[Data shown]

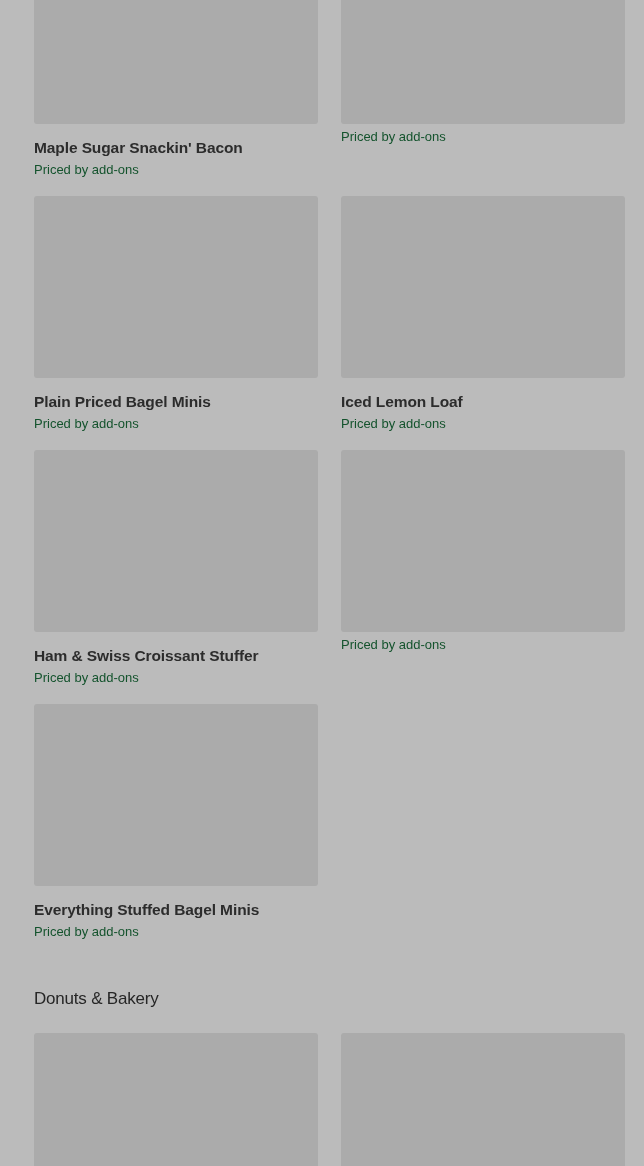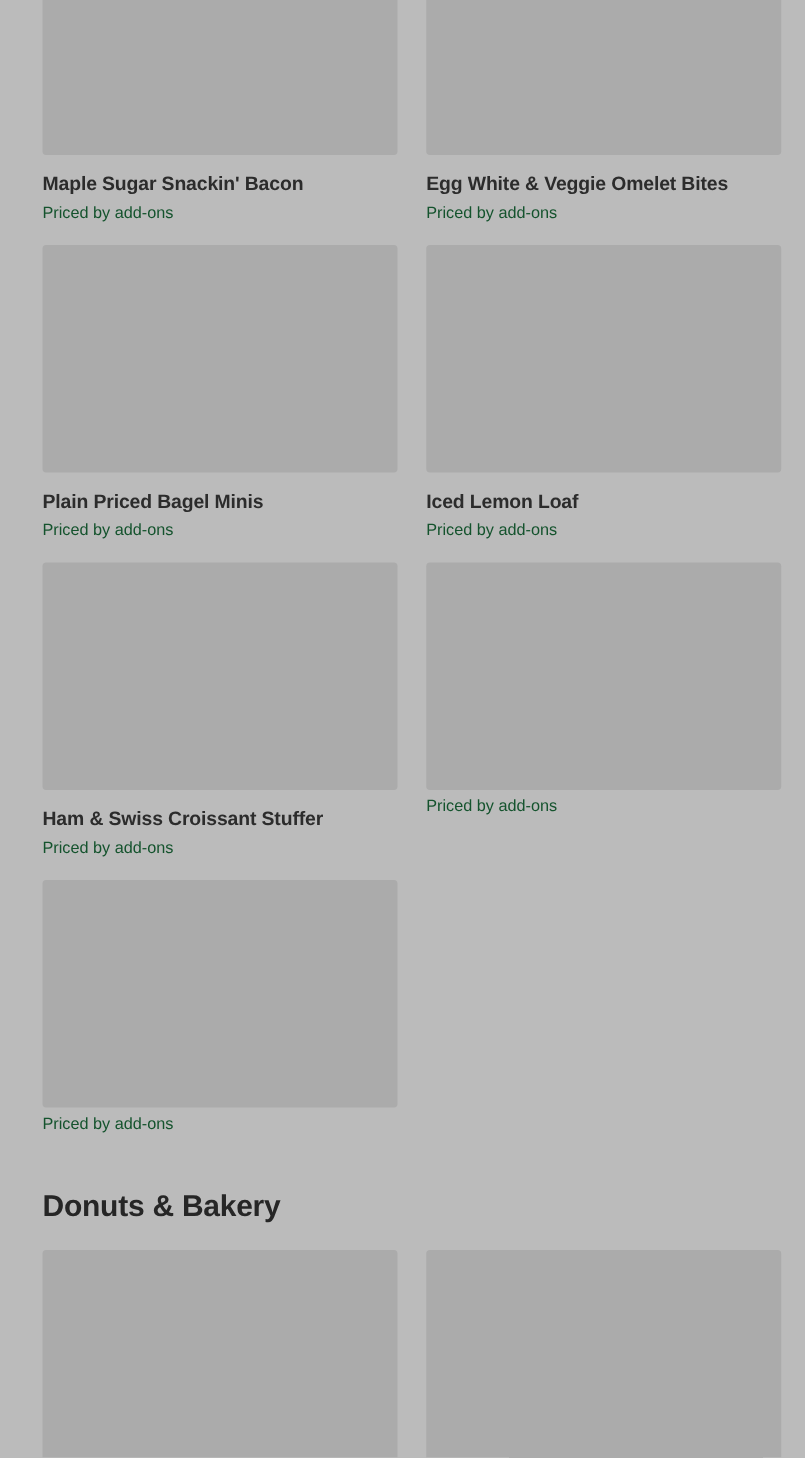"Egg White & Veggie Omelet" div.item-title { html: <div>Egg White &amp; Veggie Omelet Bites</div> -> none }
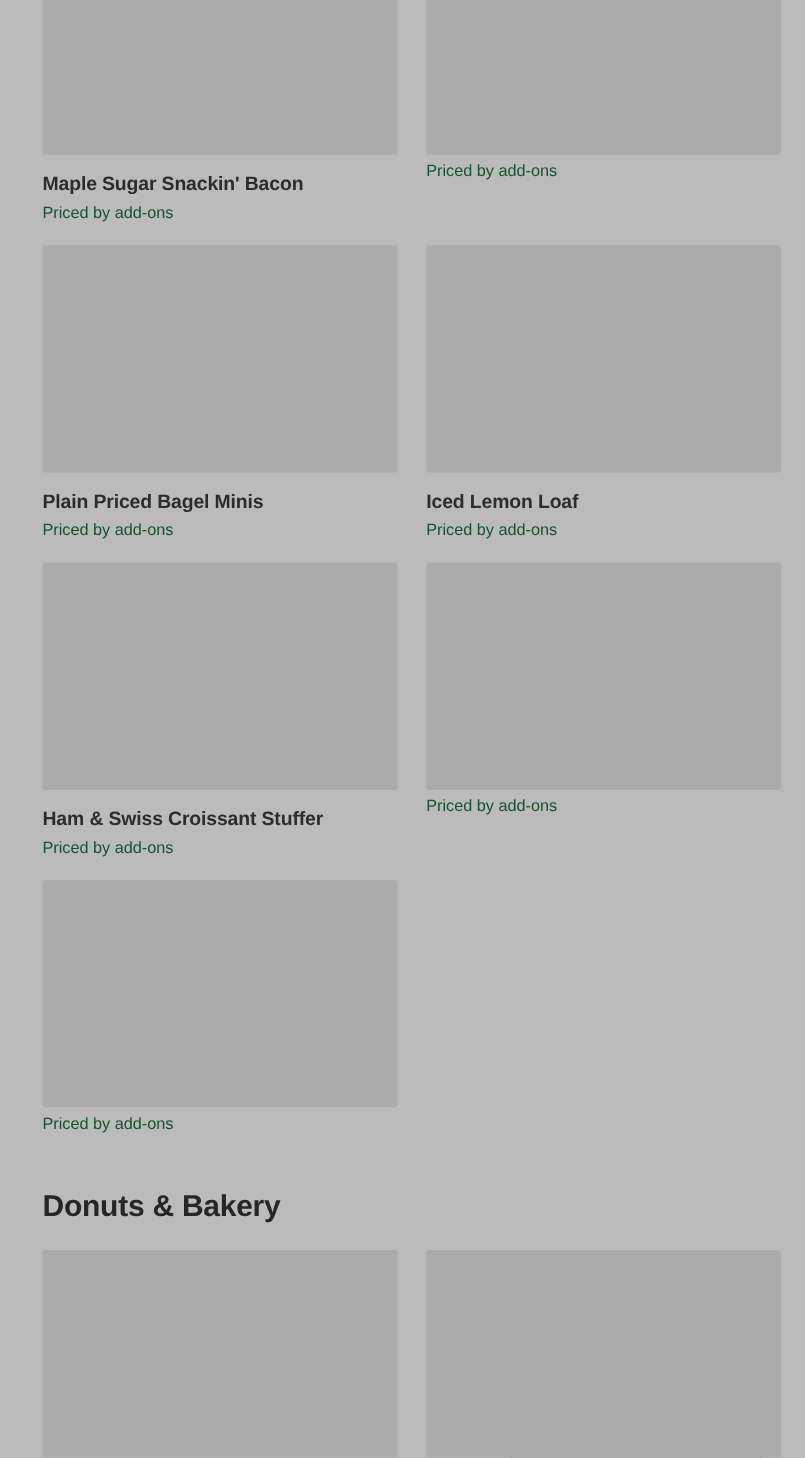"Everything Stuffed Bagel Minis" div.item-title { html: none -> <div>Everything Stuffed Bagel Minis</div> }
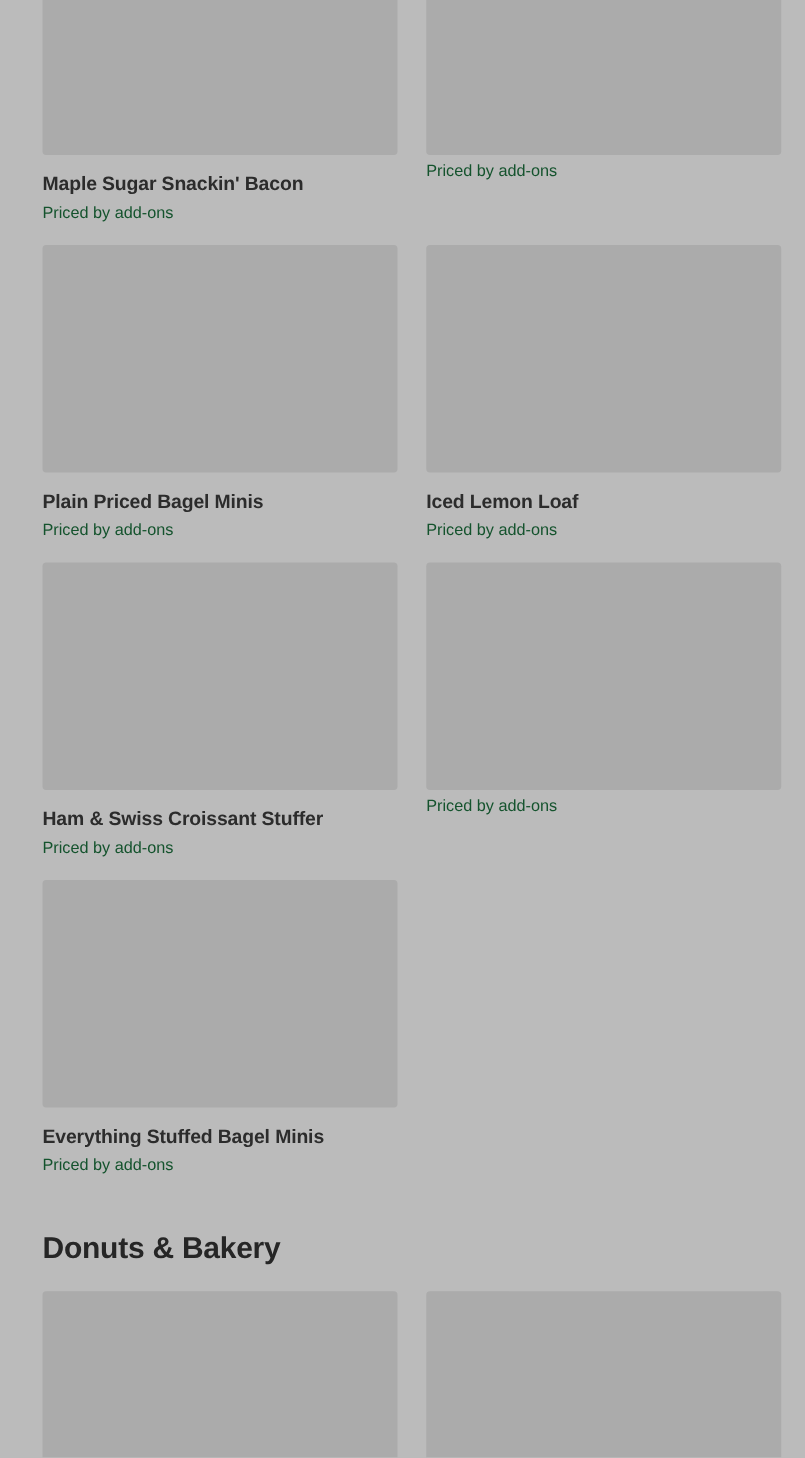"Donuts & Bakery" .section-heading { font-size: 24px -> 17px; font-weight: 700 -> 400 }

[/Data shown]
[Data shown]

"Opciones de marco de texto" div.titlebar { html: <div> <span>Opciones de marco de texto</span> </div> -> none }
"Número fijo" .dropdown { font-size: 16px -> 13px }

[/Data shown]
[Data shown]

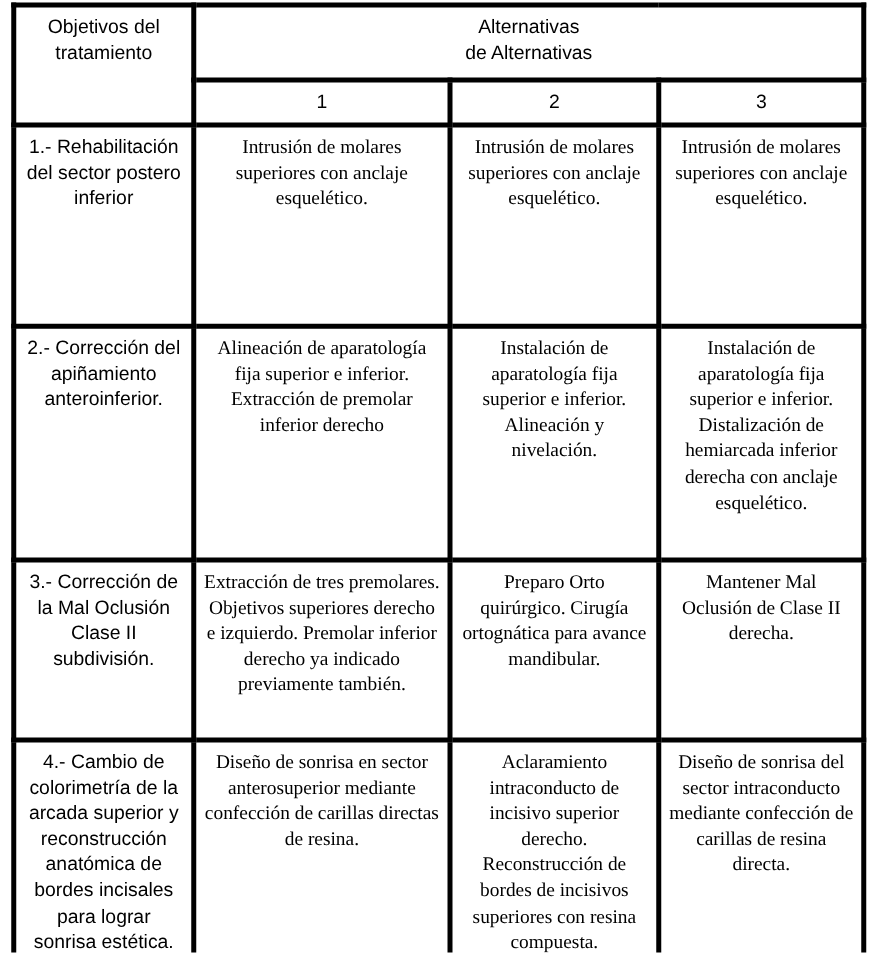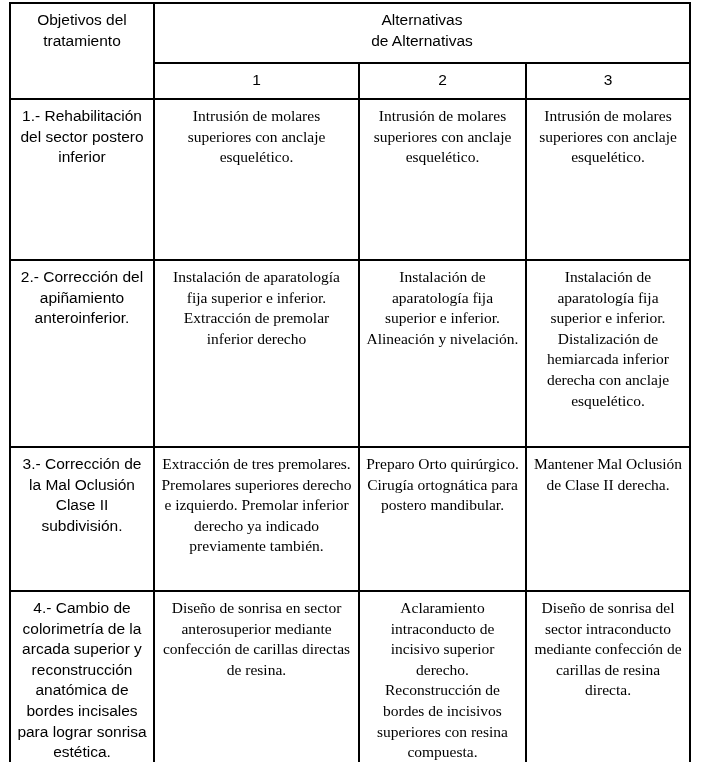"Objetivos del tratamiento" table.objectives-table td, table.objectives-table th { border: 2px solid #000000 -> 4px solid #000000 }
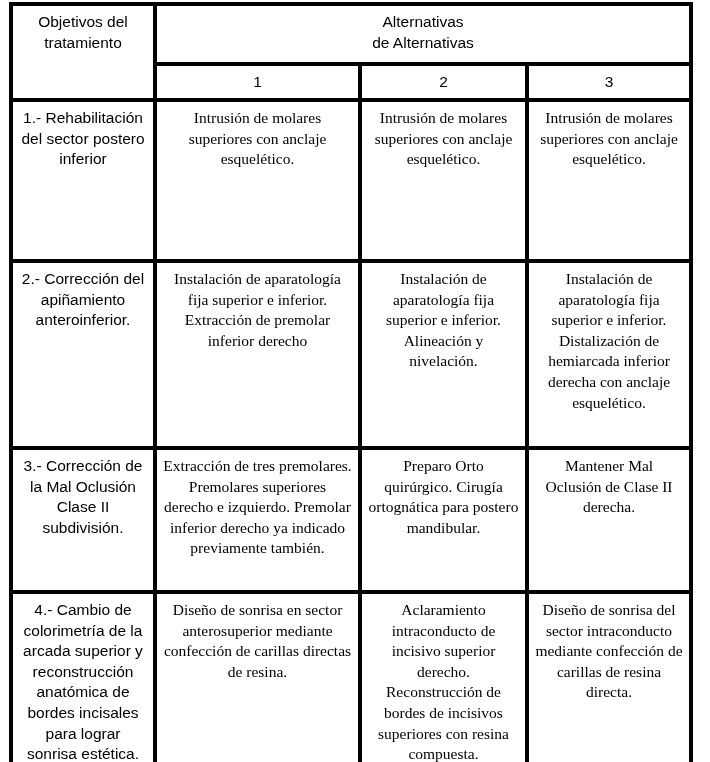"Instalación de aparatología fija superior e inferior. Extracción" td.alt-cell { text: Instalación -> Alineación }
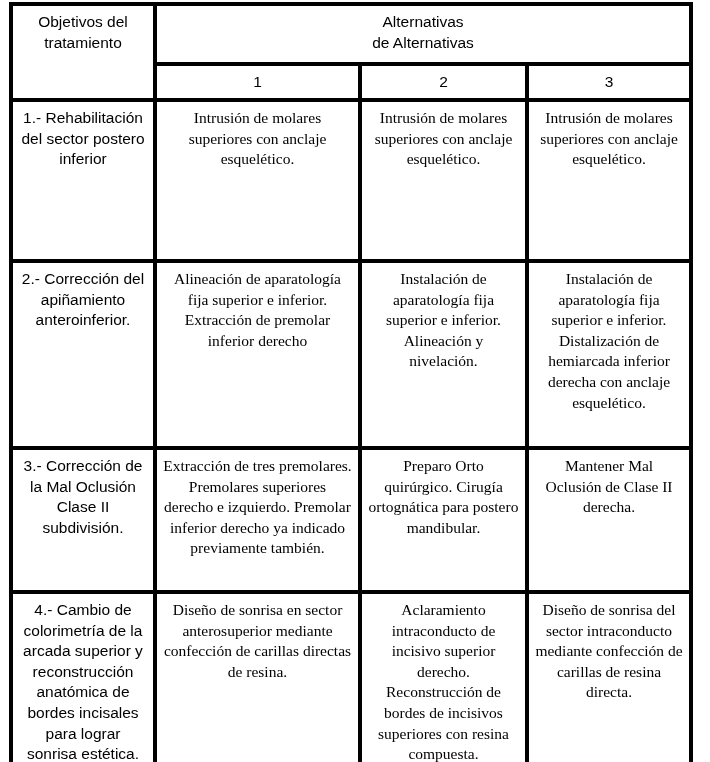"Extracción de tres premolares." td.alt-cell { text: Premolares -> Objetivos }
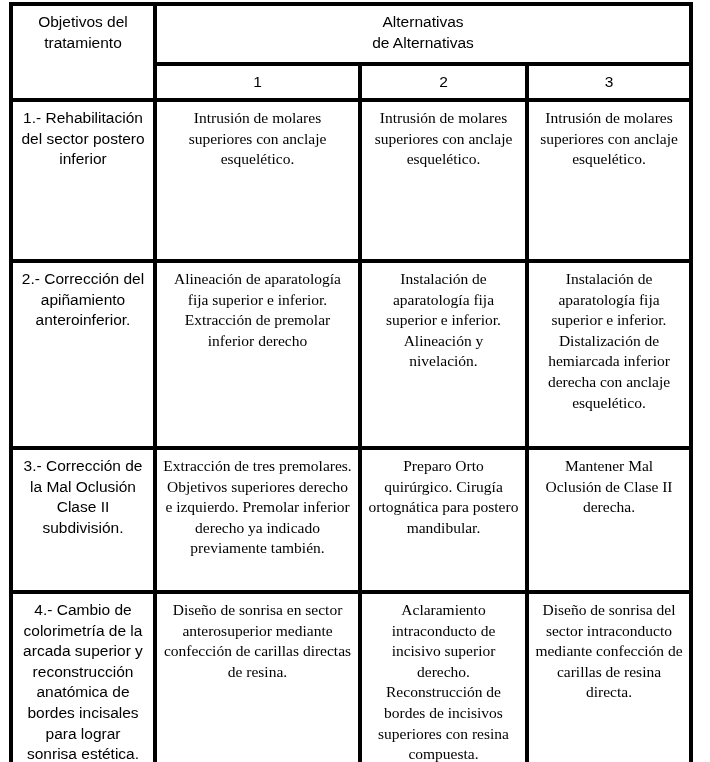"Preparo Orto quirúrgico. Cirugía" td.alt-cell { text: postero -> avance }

[/Data shown]

Task description
Nothing but the lines above from the one that has "White & Veggie" down to the one that has "font-size: 24px ->" belongs in the answer, copied exactly, without pictures.

Solution for this task
"Egg White & Veggie Omelet" div.item-title { html: <div>Egg White &amp; Veggie Omelet Bites</div> -> none }
"Everything Stuffed Bagel Minis" div.item-title { html: none -> <div>Everything Stuffed Bagel Minis</div> }
"Donuts & Bakery" .section-heading { font-size: 24px -> 17px; font-weight: 700 -> 400 }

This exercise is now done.